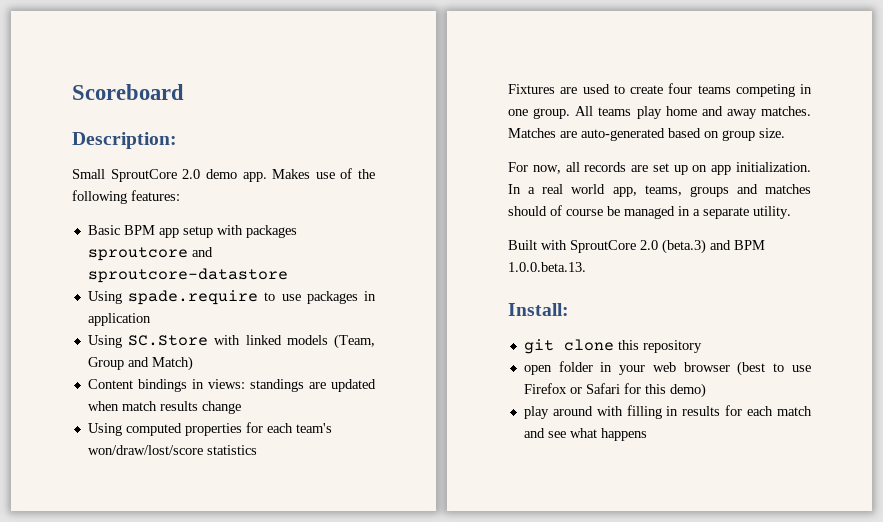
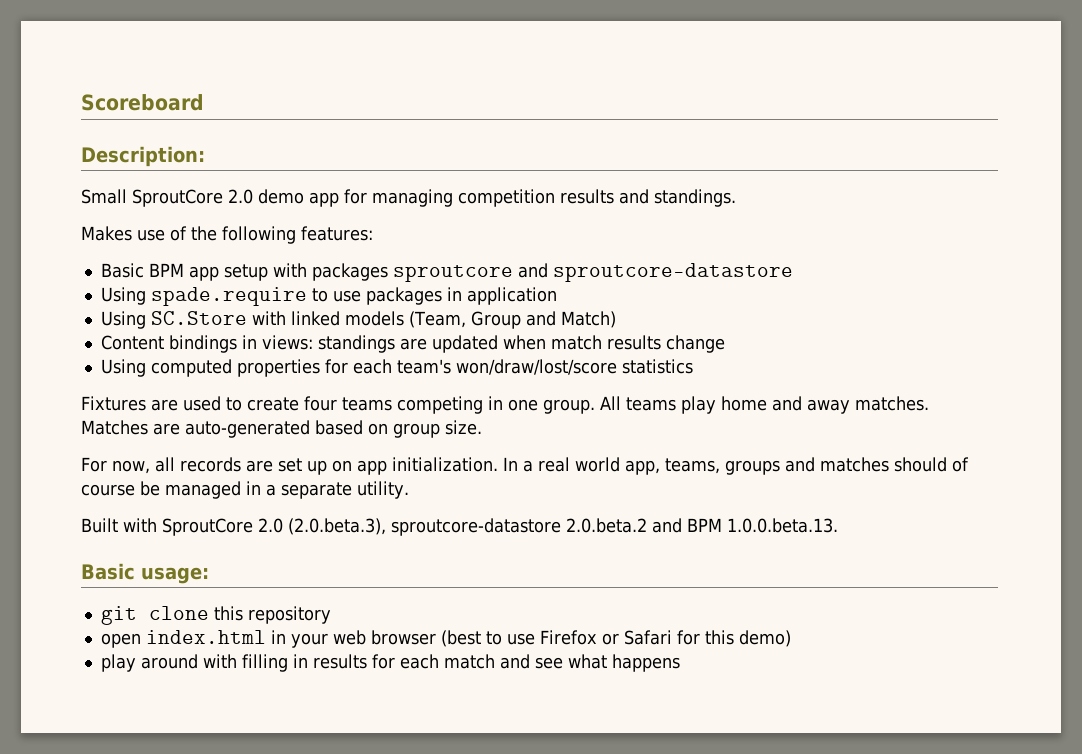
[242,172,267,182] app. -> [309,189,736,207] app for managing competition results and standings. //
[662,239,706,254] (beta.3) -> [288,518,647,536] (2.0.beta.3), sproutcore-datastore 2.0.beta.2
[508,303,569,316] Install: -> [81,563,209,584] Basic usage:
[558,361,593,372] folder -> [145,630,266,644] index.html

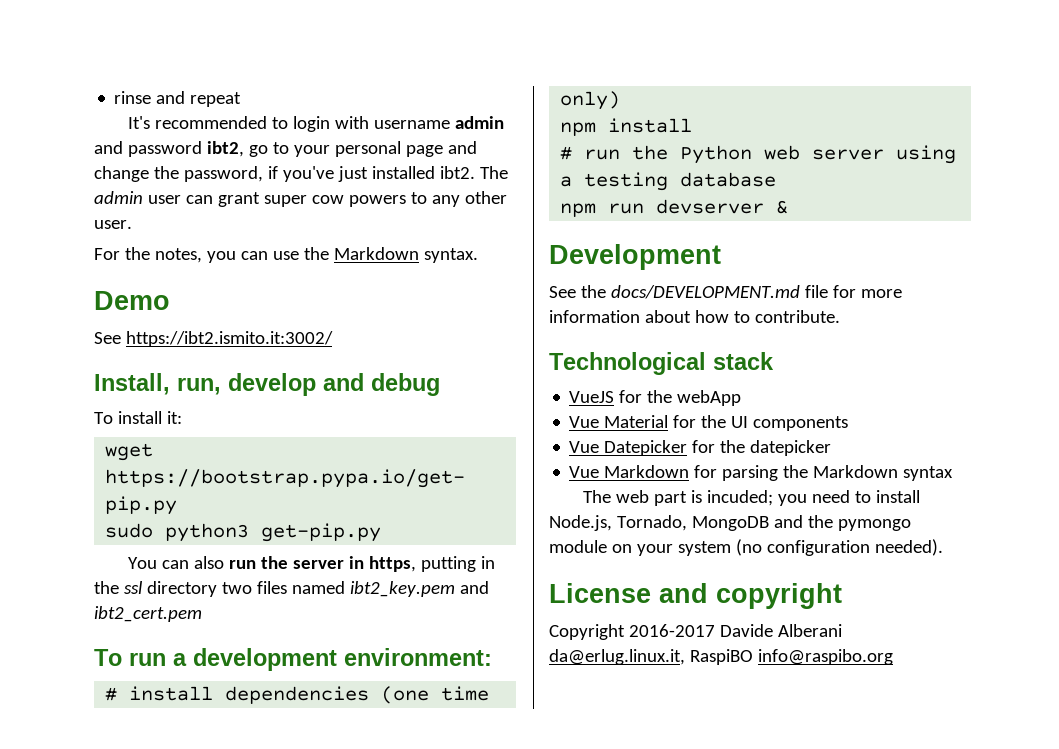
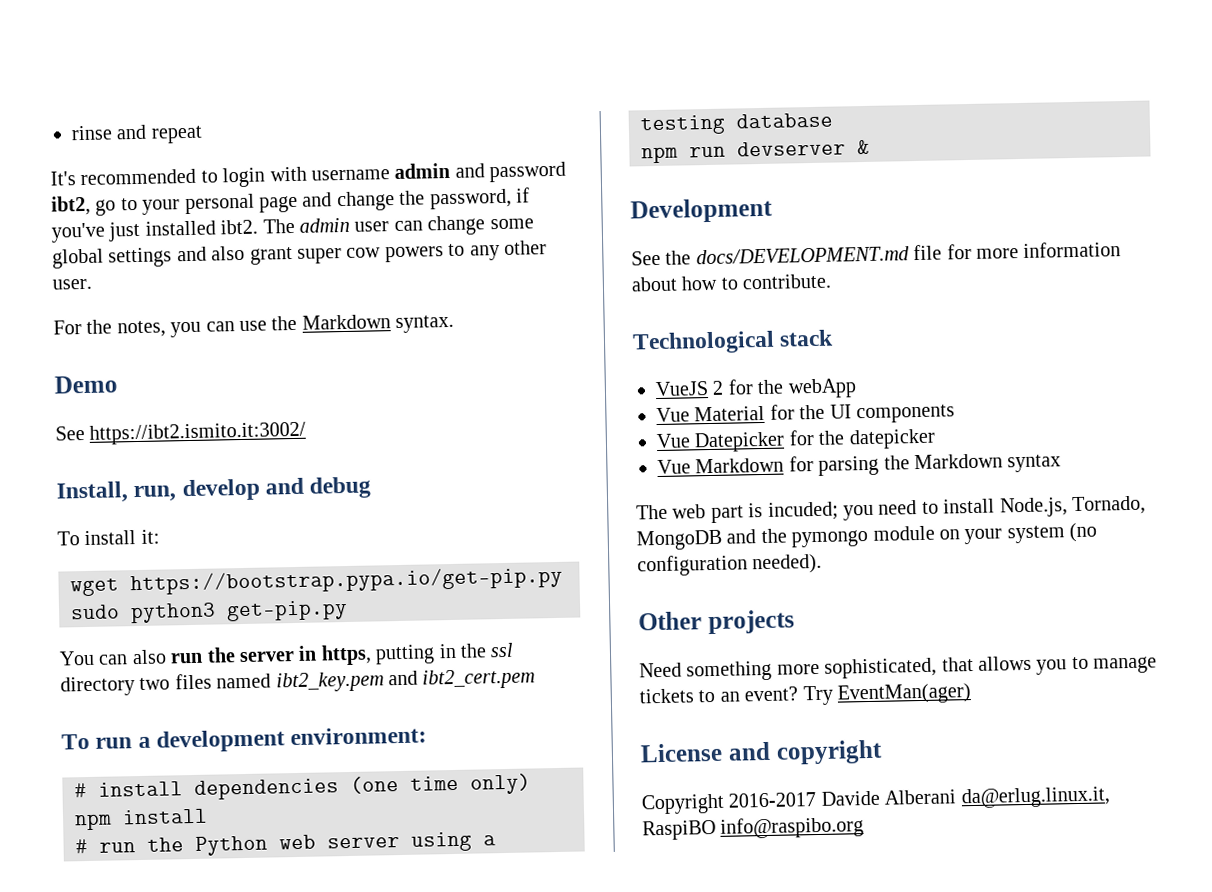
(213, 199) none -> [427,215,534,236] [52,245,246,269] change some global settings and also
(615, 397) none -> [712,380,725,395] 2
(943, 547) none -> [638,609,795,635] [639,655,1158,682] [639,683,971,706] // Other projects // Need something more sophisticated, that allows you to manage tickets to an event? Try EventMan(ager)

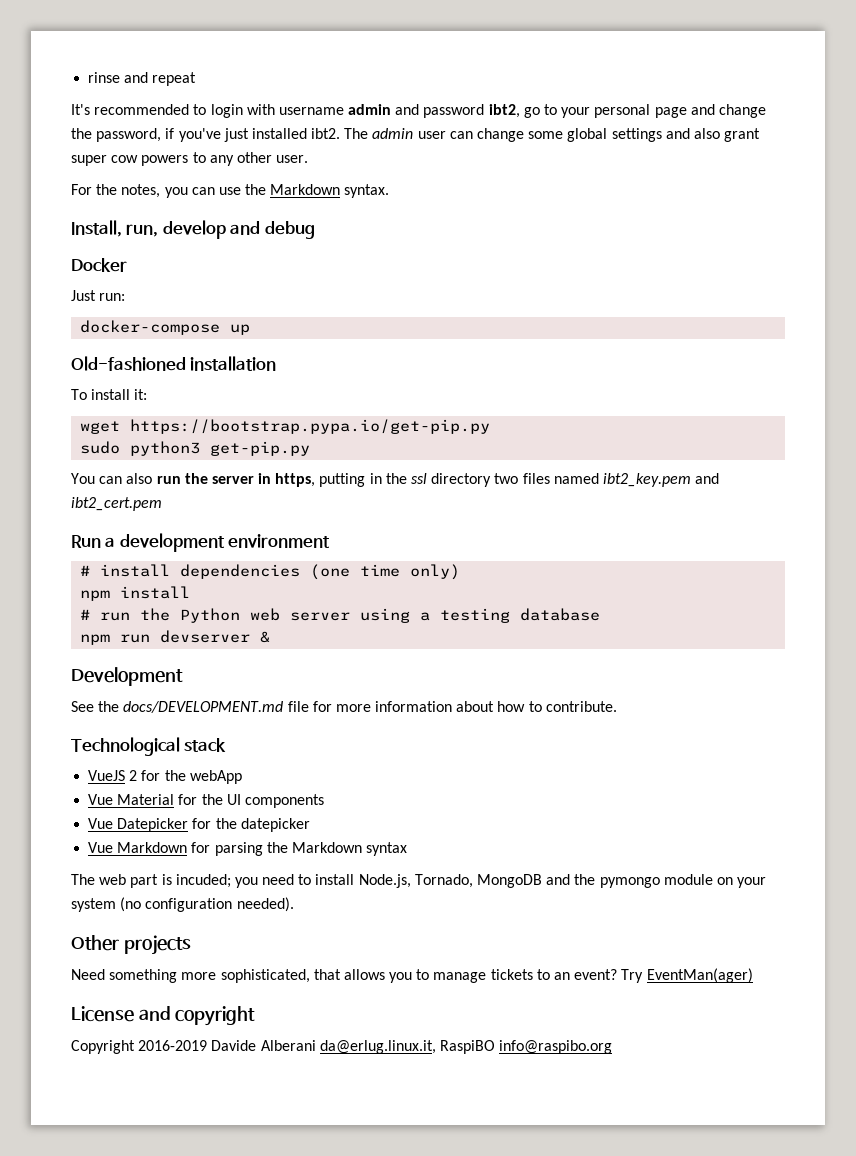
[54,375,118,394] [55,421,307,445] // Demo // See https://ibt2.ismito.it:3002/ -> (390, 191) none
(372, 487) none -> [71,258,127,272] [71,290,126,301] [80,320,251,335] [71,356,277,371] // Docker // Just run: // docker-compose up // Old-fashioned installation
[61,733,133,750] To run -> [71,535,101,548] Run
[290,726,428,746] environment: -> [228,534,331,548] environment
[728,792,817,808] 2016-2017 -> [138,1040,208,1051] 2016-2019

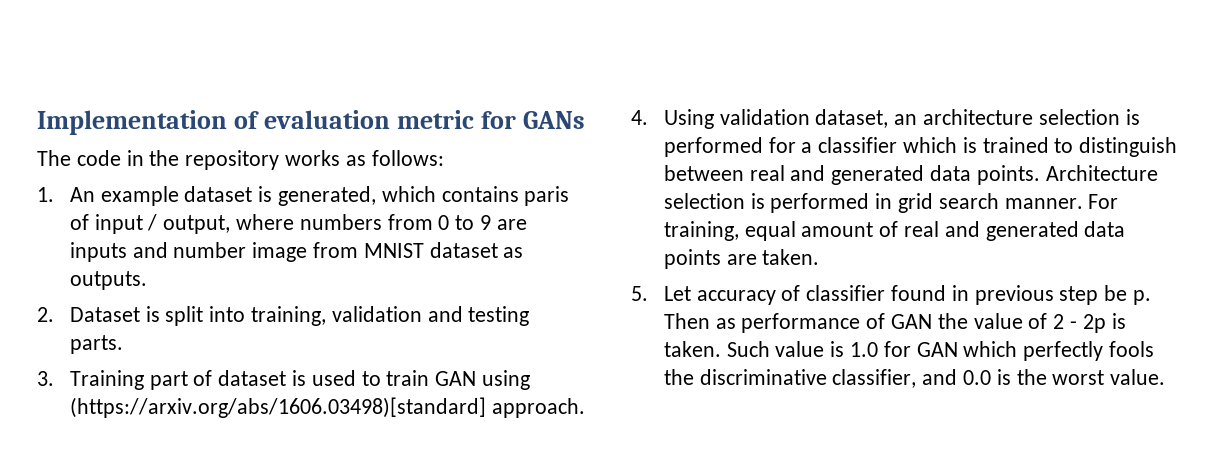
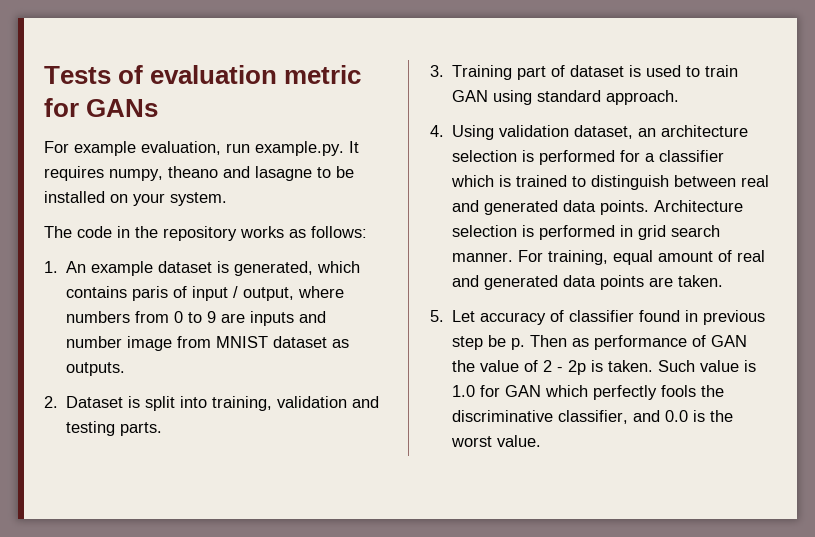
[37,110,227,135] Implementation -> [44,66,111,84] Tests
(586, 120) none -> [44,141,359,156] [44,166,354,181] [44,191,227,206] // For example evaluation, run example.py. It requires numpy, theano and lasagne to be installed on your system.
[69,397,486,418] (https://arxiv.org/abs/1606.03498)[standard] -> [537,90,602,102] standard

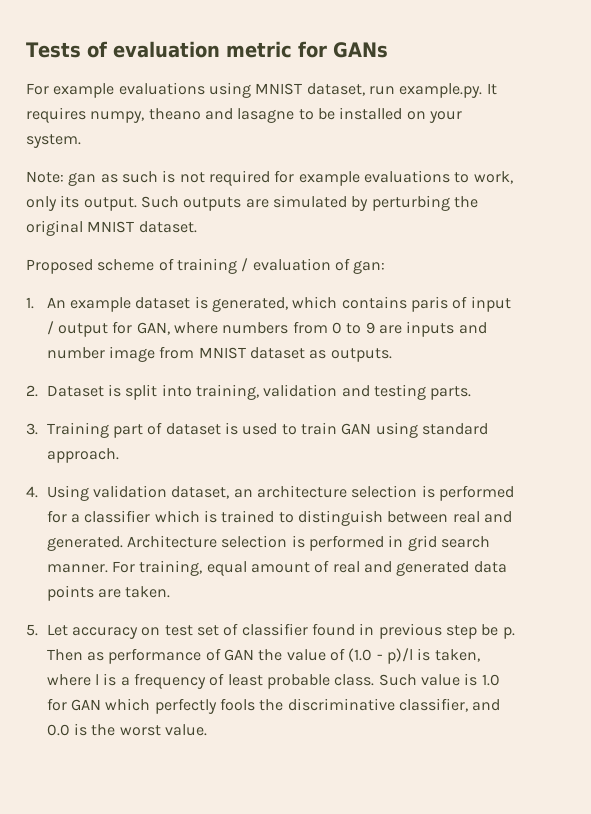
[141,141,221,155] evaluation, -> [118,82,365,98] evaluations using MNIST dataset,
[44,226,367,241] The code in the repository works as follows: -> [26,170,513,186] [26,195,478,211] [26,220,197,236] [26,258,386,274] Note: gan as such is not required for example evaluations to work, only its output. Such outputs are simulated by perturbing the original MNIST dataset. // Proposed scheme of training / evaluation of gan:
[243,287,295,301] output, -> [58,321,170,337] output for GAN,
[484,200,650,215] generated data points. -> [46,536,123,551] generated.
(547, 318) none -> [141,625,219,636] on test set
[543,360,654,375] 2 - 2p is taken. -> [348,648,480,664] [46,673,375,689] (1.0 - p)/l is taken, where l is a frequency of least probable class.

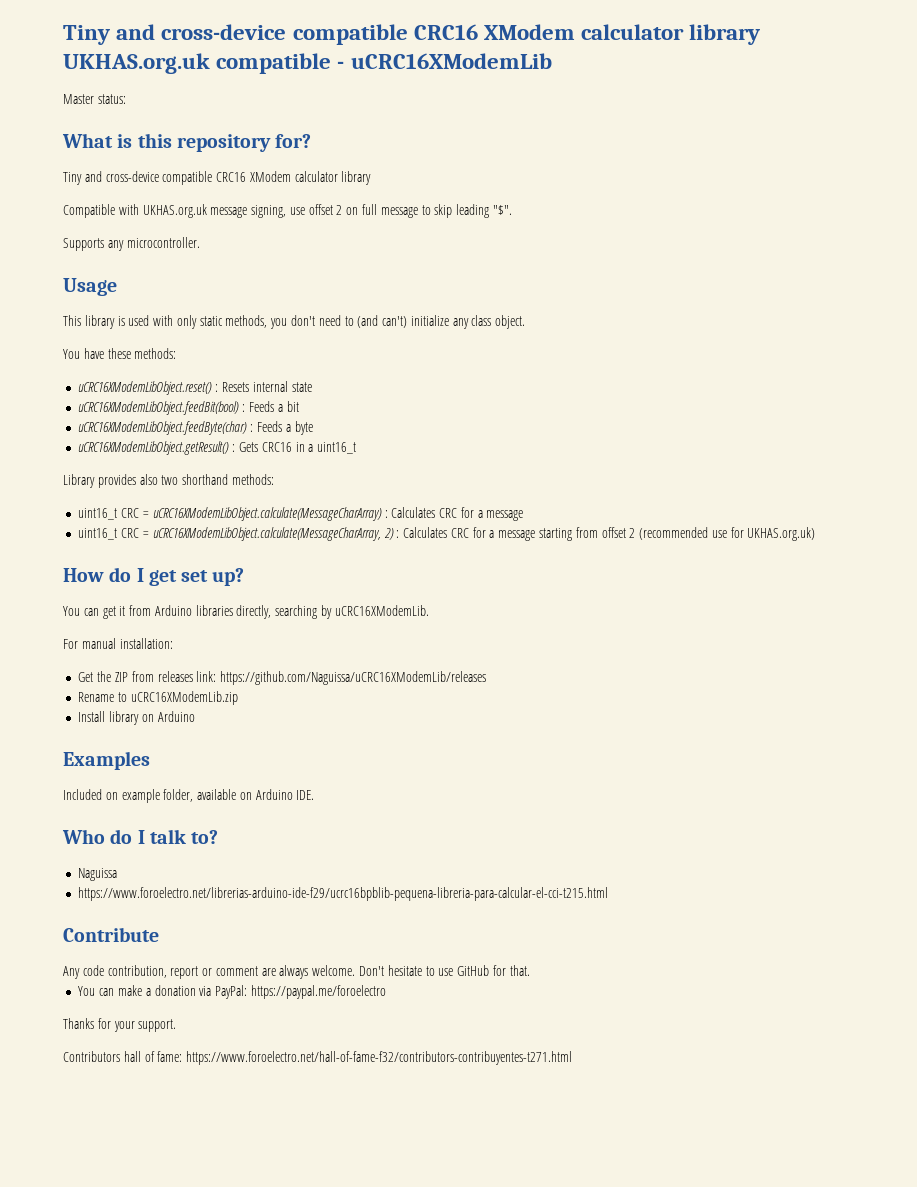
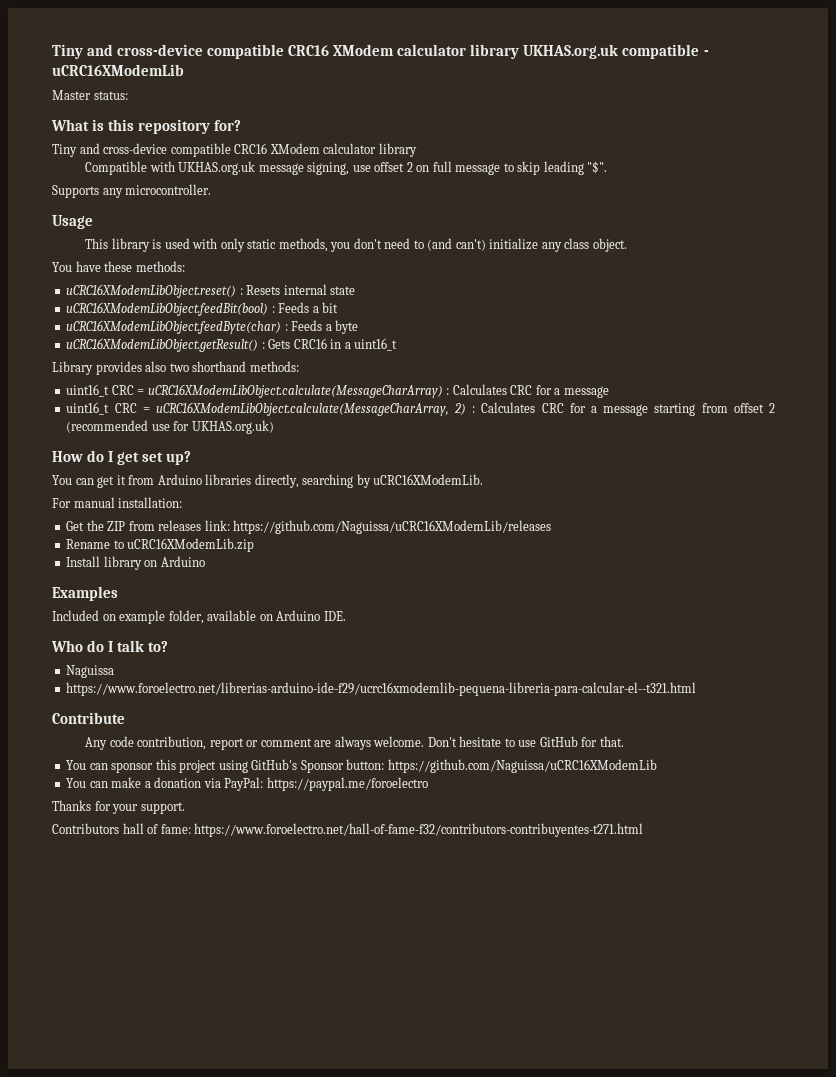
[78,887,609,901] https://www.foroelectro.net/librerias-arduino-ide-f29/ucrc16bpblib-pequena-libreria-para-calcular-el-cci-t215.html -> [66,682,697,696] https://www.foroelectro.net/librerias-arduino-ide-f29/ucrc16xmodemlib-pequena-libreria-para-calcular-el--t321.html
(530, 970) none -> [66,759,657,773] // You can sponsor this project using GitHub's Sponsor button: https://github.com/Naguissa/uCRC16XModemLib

• **What you should do**: Search the preceding listing for "using", then copy every line that holds it.

• **Task response**:
[141,141,221,155] evaluation, -> [118,82,365,98] evaluations using MNIST dataset,
(530, 970) none -> [66,759,657,773] // You can sponsor this project using GitHub's Sponsor button: https://github.com/Naguissa/uCRC16XModemLib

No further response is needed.